What is going on is that the magnitude of each decoder gets smaller the more neurons you have, but the learning deltas remain the same. Applying the relatively larger delta makes the learning oscillate. Instead, I think the delta should be scaled by the average size of each decoder, which Eric and I believe is just inversely proportional to the number of neurons.

So I propose we scale the learning rate by dividing by n_neurons. This will also make the number "friendlier", since it is currently on the order of 1e-6 for 500 neurons, and so the change would make it 5e-4.

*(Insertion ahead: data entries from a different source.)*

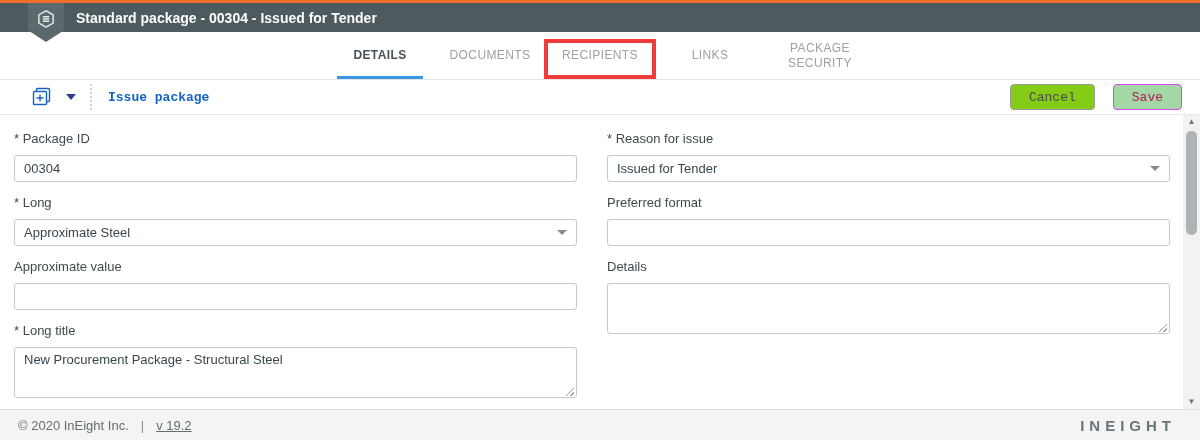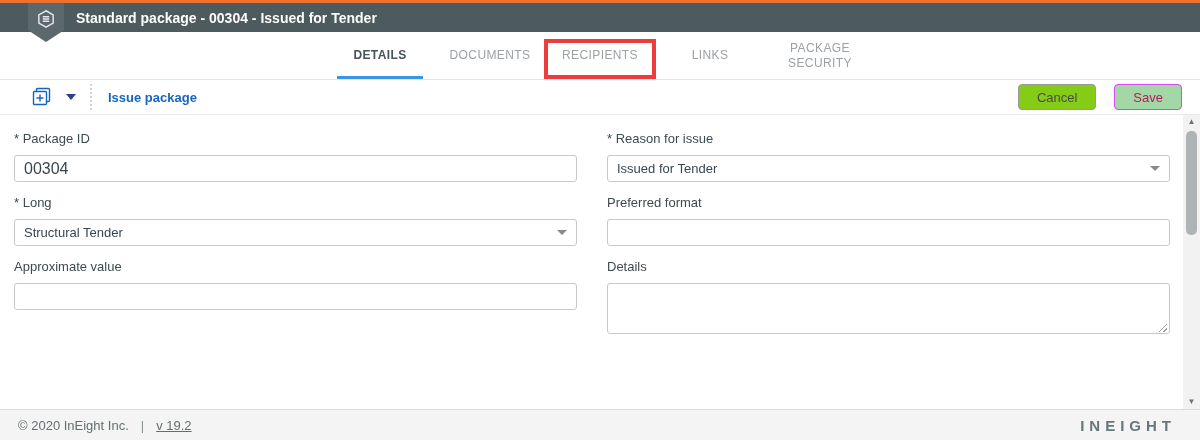--- a/index.html
+++ b/index.html
@@ -30,7 +30,7 @@
 
   
   .toolbar { height:35px; display:flex; align-items:center;
-    border-bottom:1px solid #E9E9E9; padding:0 18px 0 30px; }
+    border-bottom:1px solid #E9E9E9; padding:0 18px 0 30px;font-family:Liberation Mono, monospace; }
   .tool-icon { display:flex; align-items:center; cursor:pointer; }
   .tool-caret { margin-left:12px; width:0; height:0; border-left:5px solid transparent;
     border-right:5px solid transparent; border-top:6px solid #2B3F8C; cursor:pointer; }

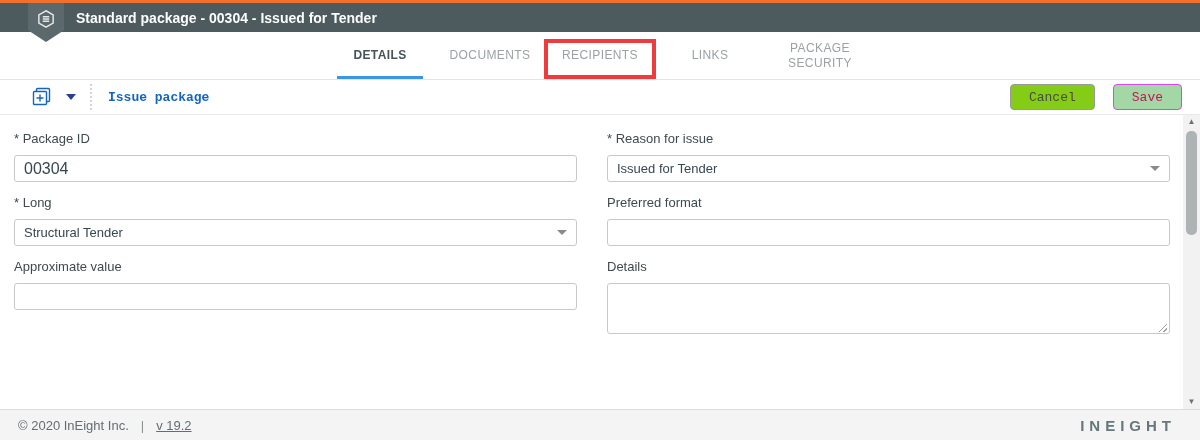--- a/index.html
+++ b/index.html
@@ -48,7 +48,7 @@
   .field { margin-bottom:13px; }
   .field-label { font-size:13px; color:#3E4A4E; margin:6px 0 9px 0; }
   .field-input { width:100%; height:27px; border:1px solid #C9C9C9; border-radius:3px;
-    padding:0 9px; font-size:16px; color:#37474F; font-family:inherit; outline:none; }
+    padding:0 9px; font-size:13px; color:#37474F; font-family:inherit; outline:none; }
   .select { width:100%; height:27px; border:1px solid #C9C9C9; border-radius:3px;
     padding:0 9px; font-size:13px; color:#37474F; display:flex; align-items:center;
     cursor:pointer; background:#fff; }

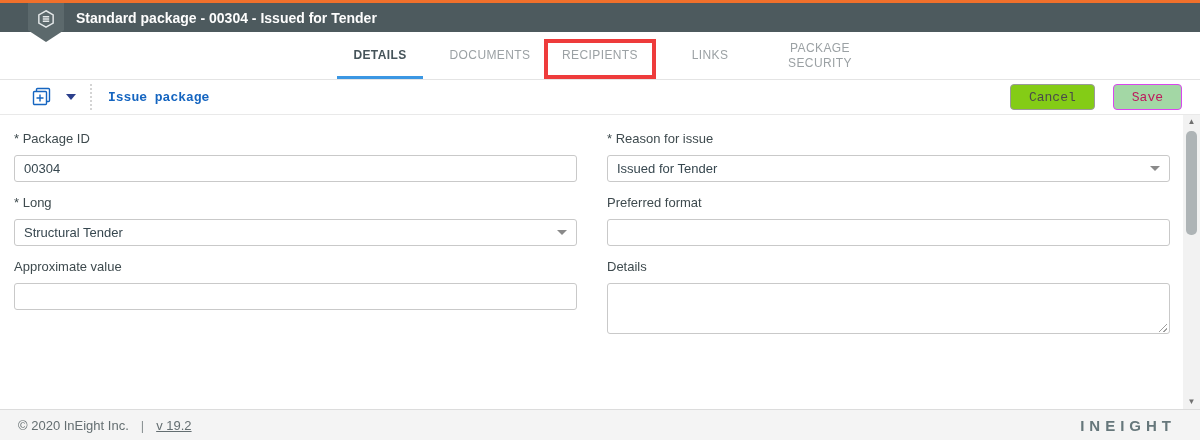--- a/index.html
+++ b/index.html
@@ -141,7 +141,7 @@
       <div class="field">
         <div class="field-label">* Long</div>
         <div class="select">
-          <span class="select-value">Structural Tender</span>
+          <span class="select-value">Approximate Steel</span>
           <span class="select-caret"></span>
         </div>
       </div>

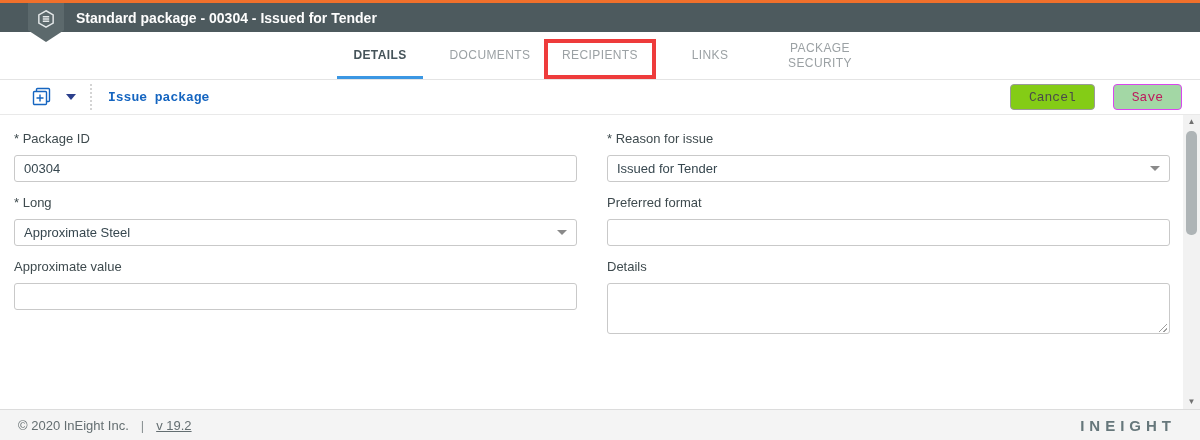--- a/index.html
+++ b/index.html
@@ -149,6 +149,13 @@
         <div class="field-label">Approximate value</div>
         <input class="field-input" value="" style="">
       </div>
+      <div class="field">
+        <div class="field-label">* Long title</div>
+        <div class="textarea-wrap">
+          <textarea class="field-textarea" style="">New Procurement Package - Structural Steel</textarea>
+          <div class="resize-handle"></div>
+        </div>
+      </div>
     </div>
 
     <div>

The text was updated successfully, but these errors were encountered:

tcstewar · 2015-02-04T20:37:17Z

I'm cautiously in favour of this, as it'd be really nice to be able to just increase the number of neurons without worrying about reducing the learning rate at the same time. That said, I haven't worked with learning stuff much.....

tbekolay · 2015-02-04T22:04:46Z

I also (cautiously) think this makes sense. Are we talking about pre or post's n_neurons? pre I'm guessing? I'm also curious if this also holds for weight matrices (for when we learn on transforms instead of decoders). Seems like it should be since the weights are just decoders multiplied by the (unit length) encoder, but I've never looked at the actual values for these things.

jgosmann · 2015-02-04T22:23:33Z

I looked at the average decoder size at one point and if I recall correctly they indeed are inversly proportional to the number of neurons.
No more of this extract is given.